=== Provided data ===
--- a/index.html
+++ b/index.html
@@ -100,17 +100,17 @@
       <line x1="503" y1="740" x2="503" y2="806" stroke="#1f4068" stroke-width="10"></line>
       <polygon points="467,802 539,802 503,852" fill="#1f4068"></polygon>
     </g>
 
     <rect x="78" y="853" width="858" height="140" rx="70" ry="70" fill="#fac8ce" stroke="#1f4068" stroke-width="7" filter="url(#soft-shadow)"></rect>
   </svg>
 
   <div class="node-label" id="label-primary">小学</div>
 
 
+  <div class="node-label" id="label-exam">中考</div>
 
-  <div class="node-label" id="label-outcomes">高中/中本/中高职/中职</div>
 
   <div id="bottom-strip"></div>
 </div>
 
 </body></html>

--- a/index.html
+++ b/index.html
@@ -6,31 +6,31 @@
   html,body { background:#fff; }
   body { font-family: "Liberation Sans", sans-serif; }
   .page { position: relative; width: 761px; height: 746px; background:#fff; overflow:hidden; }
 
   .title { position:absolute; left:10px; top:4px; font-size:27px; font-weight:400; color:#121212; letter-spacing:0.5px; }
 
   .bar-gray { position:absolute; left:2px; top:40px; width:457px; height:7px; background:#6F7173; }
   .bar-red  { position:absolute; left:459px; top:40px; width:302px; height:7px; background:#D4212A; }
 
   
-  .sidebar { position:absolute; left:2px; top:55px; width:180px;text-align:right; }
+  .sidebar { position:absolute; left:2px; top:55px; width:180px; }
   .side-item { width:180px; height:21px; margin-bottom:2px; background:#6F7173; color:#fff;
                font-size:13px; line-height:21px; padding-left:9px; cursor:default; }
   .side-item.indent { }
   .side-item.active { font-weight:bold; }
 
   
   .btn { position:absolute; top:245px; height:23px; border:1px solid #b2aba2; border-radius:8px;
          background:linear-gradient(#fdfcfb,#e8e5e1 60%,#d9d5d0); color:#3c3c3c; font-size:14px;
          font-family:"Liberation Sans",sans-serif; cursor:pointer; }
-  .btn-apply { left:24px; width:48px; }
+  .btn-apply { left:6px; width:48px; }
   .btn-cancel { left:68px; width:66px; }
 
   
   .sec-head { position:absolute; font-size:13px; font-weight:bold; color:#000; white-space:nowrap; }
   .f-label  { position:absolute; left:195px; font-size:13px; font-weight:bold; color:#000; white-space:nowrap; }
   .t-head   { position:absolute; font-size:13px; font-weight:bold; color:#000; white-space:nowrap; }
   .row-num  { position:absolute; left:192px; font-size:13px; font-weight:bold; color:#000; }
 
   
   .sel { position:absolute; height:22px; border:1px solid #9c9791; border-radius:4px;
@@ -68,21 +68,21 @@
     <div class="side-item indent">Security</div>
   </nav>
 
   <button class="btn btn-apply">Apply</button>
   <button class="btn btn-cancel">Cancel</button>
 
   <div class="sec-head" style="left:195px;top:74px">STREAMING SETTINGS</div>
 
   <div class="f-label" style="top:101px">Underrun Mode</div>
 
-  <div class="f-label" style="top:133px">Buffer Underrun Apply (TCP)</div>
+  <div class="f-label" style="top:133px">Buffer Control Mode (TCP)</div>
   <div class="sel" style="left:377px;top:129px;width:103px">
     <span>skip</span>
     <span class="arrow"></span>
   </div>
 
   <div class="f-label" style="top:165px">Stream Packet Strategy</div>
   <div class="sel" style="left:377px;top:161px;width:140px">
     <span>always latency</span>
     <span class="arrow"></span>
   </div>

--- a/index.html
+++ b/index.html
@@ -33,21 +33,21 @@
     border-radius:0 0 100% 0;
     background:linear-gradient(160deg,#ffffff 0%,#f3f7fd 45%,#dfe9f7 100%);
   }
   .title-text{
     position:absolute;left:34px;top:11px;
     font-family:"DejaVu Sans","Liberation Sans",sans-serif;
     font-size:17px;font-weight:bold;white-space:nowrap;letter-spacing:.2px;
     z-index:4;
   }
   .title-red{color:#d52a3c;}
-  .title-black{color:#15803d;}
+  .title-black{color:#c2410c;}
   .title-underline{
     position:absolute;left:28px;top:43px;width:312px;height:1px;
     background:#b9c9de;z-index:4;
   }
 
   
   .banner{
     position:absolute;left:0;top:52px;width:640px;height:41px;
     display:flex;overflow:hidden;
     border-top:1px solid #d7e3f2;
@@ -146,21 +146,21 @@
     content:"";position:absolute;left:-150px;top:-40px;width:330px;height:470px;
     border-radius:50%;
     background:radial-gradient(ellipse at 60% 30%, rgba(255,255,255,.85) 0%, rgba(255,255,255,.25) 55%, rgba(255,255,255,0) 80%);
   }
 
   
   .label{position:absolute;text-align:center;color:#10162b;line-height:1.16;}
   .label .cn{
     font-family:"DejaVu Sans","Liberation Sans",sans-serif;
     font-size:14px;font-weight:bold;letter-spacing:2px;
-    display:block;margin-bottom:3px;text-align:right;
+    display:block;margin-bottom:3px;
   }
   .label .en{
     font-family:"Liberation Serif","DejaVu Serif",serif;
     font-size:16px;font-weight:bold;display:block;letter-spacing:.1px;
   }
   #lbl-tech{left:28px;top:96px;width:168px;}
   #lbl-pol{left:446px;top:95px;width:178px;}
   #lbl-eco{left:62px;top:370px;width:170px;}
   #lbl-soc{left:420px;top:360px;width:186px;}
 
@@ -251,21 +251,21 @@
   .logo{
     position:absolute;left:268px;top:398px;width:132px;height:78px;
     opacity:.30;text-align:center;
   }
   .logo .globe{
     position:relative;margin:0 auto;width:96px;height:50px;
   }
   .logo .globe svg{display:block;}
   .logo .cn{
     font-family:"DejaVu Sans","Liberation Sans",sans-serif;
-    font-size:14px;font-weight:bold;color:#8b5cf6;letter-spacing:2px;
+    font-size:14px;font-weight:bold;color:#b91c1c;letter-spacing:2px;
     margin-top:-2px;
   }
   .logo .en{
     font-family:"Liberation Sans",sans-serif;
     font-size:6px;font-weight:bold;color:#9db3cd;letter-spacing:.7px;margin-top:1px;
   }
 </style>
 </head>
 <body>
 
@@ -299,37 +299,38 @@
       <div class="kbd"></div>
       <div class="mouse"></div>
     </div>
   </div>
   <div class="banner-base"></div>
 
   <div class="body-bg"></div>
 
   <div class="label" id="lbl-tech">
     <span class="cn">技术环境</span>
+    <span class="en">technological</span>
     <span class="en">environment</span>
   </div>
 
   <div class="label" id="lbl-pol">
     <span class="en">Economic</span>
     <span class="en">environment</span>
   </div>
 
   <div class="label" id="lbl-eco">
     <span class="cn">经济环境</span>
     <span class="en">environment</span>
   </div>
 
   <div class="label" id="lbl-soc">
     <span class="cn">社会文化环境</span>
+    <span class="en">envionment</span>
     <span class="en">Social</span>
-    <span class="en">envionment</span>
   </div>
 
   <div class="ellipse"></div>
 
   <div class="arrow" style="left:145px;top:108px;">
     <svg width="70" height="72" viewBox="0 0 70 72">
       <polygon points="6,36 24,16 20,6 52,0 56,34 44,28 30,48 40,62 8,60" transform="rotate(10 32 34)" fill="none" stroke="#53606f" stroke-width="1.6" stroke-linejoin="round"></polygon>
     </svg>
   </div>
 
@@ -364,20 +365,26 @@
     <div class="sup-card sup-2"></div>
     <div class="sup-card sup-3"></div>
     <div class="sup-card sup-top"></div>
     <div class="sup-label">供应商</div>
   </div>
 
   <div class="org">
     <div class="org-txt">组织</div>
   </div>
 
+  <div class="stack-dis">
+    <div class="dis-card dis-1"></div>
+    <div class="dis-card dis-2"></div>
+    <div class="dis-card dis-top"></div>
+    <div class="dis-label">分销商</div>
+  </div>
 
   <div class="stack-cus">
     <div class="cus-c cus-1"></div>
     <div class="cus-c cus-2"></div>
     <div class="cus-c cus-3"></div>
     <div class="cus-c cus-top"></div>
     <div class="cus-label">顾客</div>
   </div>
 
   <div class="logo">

=== Problem ===
Spot every line in the entries that includes the word "text", and copy each one out.

=== Written answer ===
-  .sidebar { position:absolute; left:2px; top:55px; width:180px;text-align:right; }
   .title-text{
   .label{position:absolute;text-align:center;color:#10162b;line-height:1.16;}
-    display:block;margin-bottom:3px;text-align:right;
     opacity:.30;text-align:center;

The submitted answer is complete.